これは、手技の複雑さ、リソース消費、入院期間の低減を目指した最近の傾向と一致しています。
ただし、不安や不快感の増加は、患者選択と周術期サポートに関する重要な考慮点を提起しています。不安解消の前投薬や患者カウンセリングの強化などの管理戦略がこれらの問題を軽減する可能性があります。
試験は、経験豊富なオペレーターを持つ高ボリュームのドイツの施設で行われたため、低ボリュームの設定や他の医療システムへの一般化には慎重な解釈が必要です。
オープンラベルのデザインと、患者やケア担当者を麻酔戦略に盲検できないことは内在的な制限ですが、硬い臨床エンドポイントに影響を与える可能性は低いと考えられます。
今後の研究では、患者の快適性と手技の効率性、安全性のバランスを取りながら、個別の麻酔アプローチを探索し、生活の質の結果、長期的な持続性、最小限アプローチの費用対効果分析を評価する必要があります。
結論
DOUBLE-CHOICE試験は、中等度の手術リスクを有する高齢患者における大腿動脈アプローチのTAVIにおいて、単独局所麻酔が鎮静に非劣性である安全で効果的な最小限の麻酔戦略であることを確立しました。
手技上の利点がある一方で、手術中の患者の不安が増加するというトレードオフに注意を払う必要があります。
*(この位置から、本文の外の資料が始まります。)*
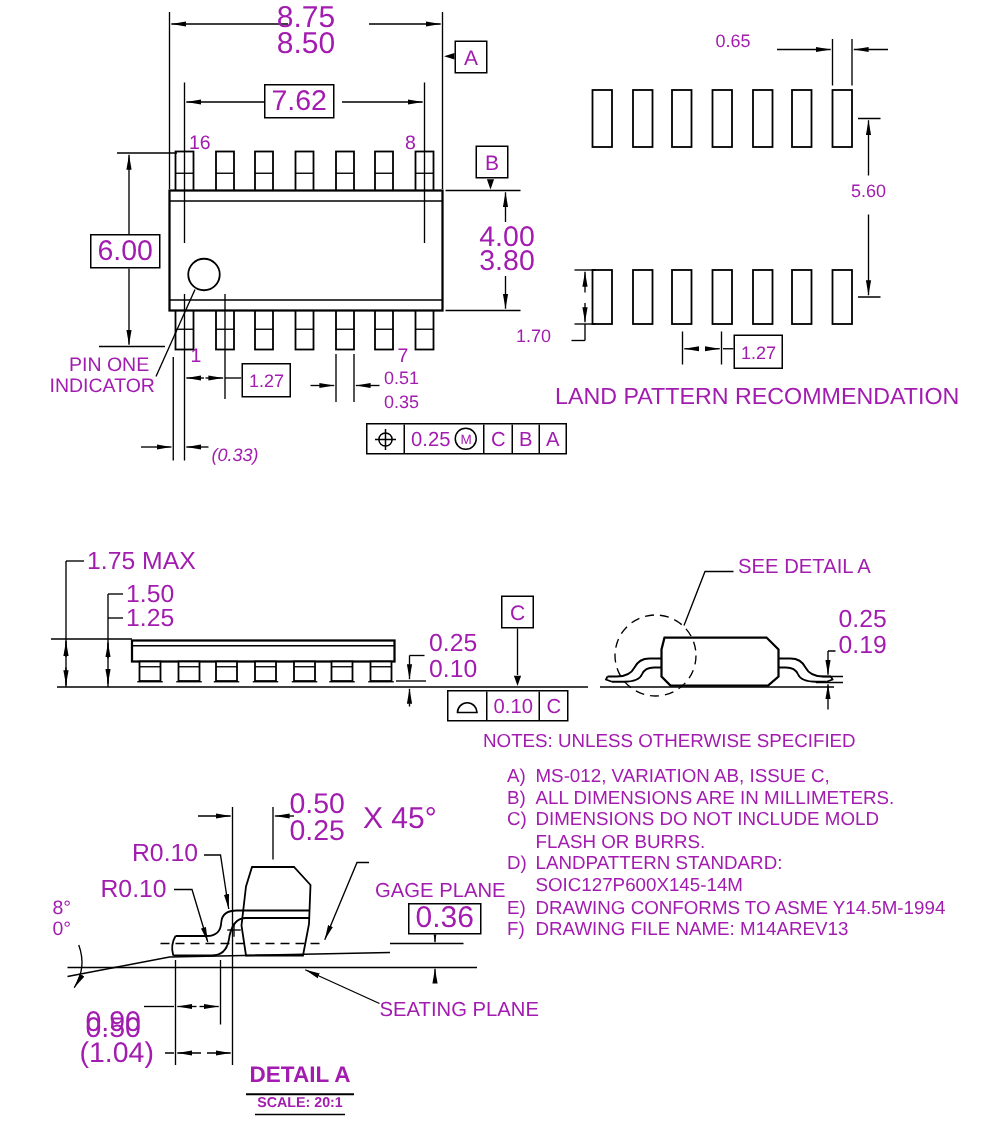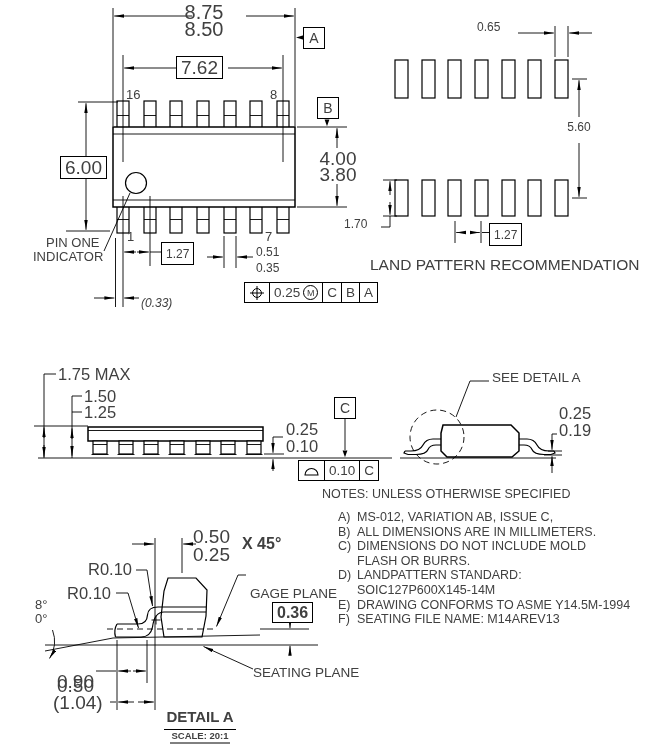--- a/index.html
+++ b/index.html
@@ -4,7 +4,7 @@
 <style>
   html,body{margin:0;padding:0;background:#fff;}
   #stage{position:relative;width:659px;height:753px;background:#ffffff;overflow:hidden;
-         font-family:"Liberation Sans",sans-serif;color:#404040;}
+         font-family:"Liberation Sans",sans-serif;color:#a21caf;}
   #linework{position:absolute;left:0;top:0;z-index:1;}
   .t{position:absolute;z-index:2;white-space:nowrap;line-height:1.06;}
   .ctr{transform:translateX(-50%);}

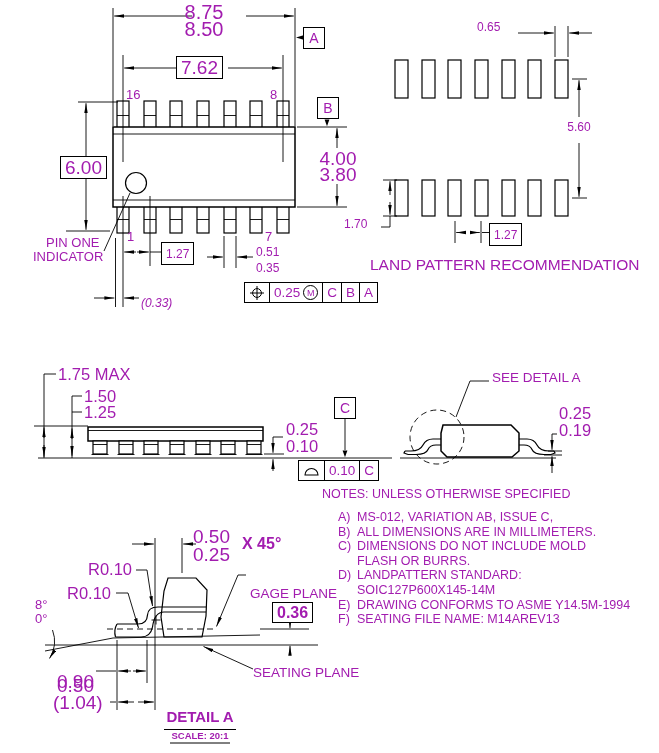--- a/index.html
+++ b/index.html
@@ -9,7 +9,7 @@
   .t{position:absolute;z-index:2;white-space:nowrap;line-height:1.06;}
   .ctr{transform:translateX(-50%);}
   .fs20{font-size:20px;} .fs19{font-size:19px;} .fs18{font-size:12px;}
-  .fs16{font-size:16px;font-weight:bold;} .fs165{font-size:16.5px;} .fs155{font-size:15.5px;}
+  .fs16{font-size:20px;} .fs165{font-size:16.5px;} .fs155{font-size:15.5px;}
   .fs135{font-size:13.5px;} .fs13{font-size:13px;} .fs125{font-size:12.5px;}
   .bx{position:absolute;z-index:3;border:1.4px solid #000;background:#fff;
       padding:0 4px;display:flex;align-items:center;justify-content:center;height:21px;}

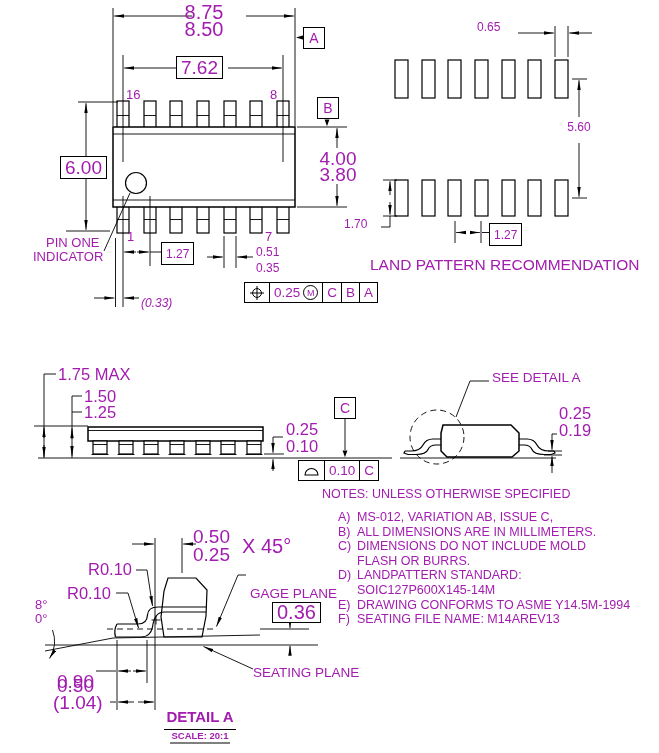--- a/index.html
+++ b/index.html
@@ -388,7 +388,7 @@
   <div class="note-row">
     <div class="nl">F)</div>
     <div class="nc">
-          <div>SEATING FILE NAME: M14AREV13</div>
+          <div>DRAWING FILE NAME: M14AREV13</div>
           <div></div>
         </div>
   </div>

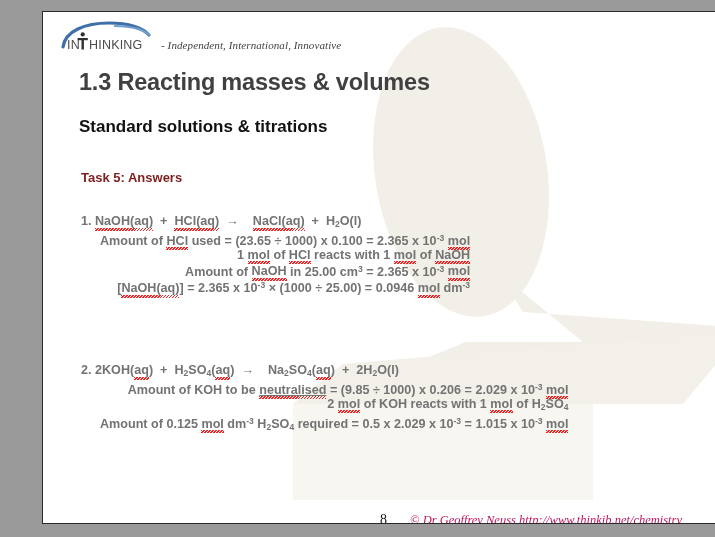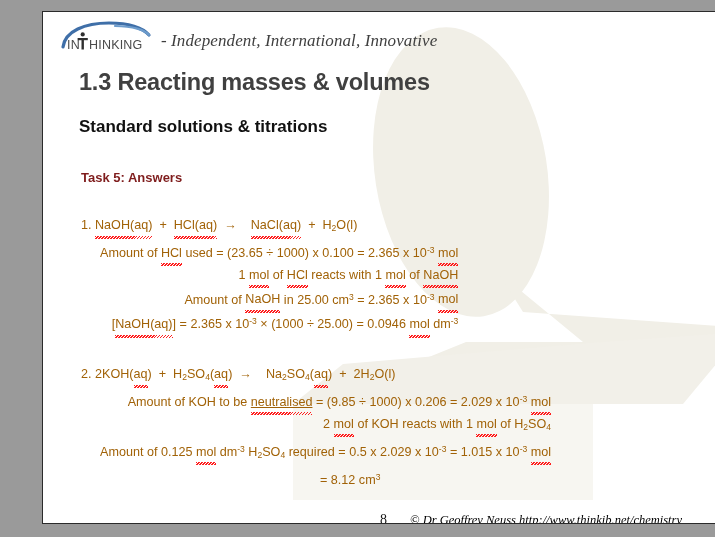--- a/index.html
+++ b/index.html
@@ -62,7 +62,7 @@
   #logo-tag {
     font-family: "Liberation Serif", serif;
     font-style: italic;
-    font-size: 17px;
+    font-size: 11px;
     color: #3f3f3f;
     white-space: nowrap;
     padding-bottom: 4px;

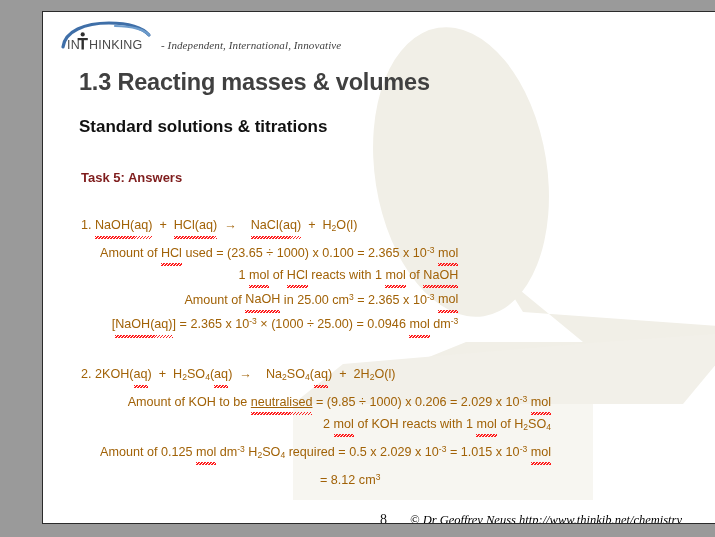--- a/index.html
+++ b/index.html
@@ -105,10 +105,10 @@
   .answer-block {
     position: absolute;
     left: 38px;
-    color: #a16207;
+    color: #737373;
     font-size: 12.6px;
-    font-weight: normal;
-    line-height: 22px;
+    font-weight: bold;
+    line-height: 14px;
     white-space: nowrap;
   }
   #answer-block-1 { top: 202px; }

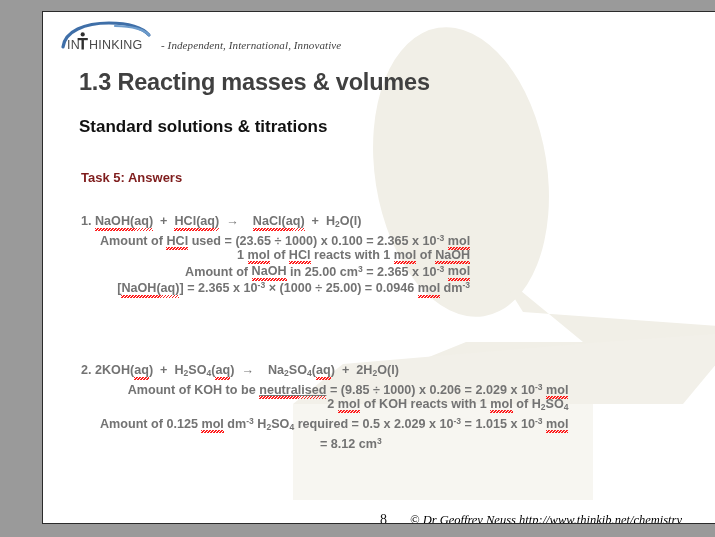--- a/index.html
+++ b/index.html
@@ -246,9 +246,6 @@
       </span>
 
 
-      <span class="ans-line indent-wide">
-        = 8.12 cm<sup>3</sup>
-      </span>
     </div>
 
     <div id="page-number">8</div>

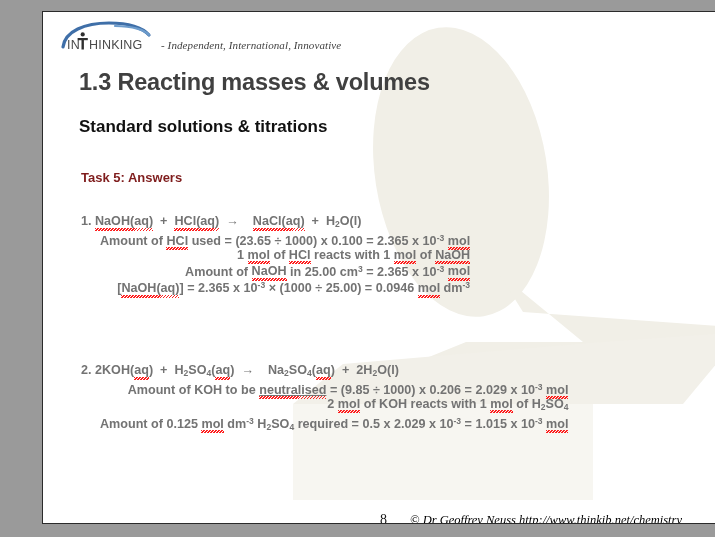--- a/index.html
+++ b/index.html
@@ -156,7 +156,7 @@
     top: 501px;
     font-size: 12.5px;
     font-style: italic;
-    color: #000000;
+    color: #be185d;
     font-family: "Liberation Serif", serif;
     white-space: nowrap;
   }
この証拠は、慎重に選択されたTAVI患者集団における最小限の麻酔プロトコルの更なる採用を支持し、患者の結果と手技の効率性の向上を目指したプロトコルの標準化と最適化の基礎を提供します。
参考文献
Feistritzer HJ, Ender J, Lauten P, et al. 経カテーテル大動脈弁植込術の周術期麻酔戦略:多施設、無作為化制御、非劣性試験. Circulation. 2025年8月29日. doi: 10.1161/CIRCULATIONAHA.125.076557. オンライン先行掲載. PMID: 40878766.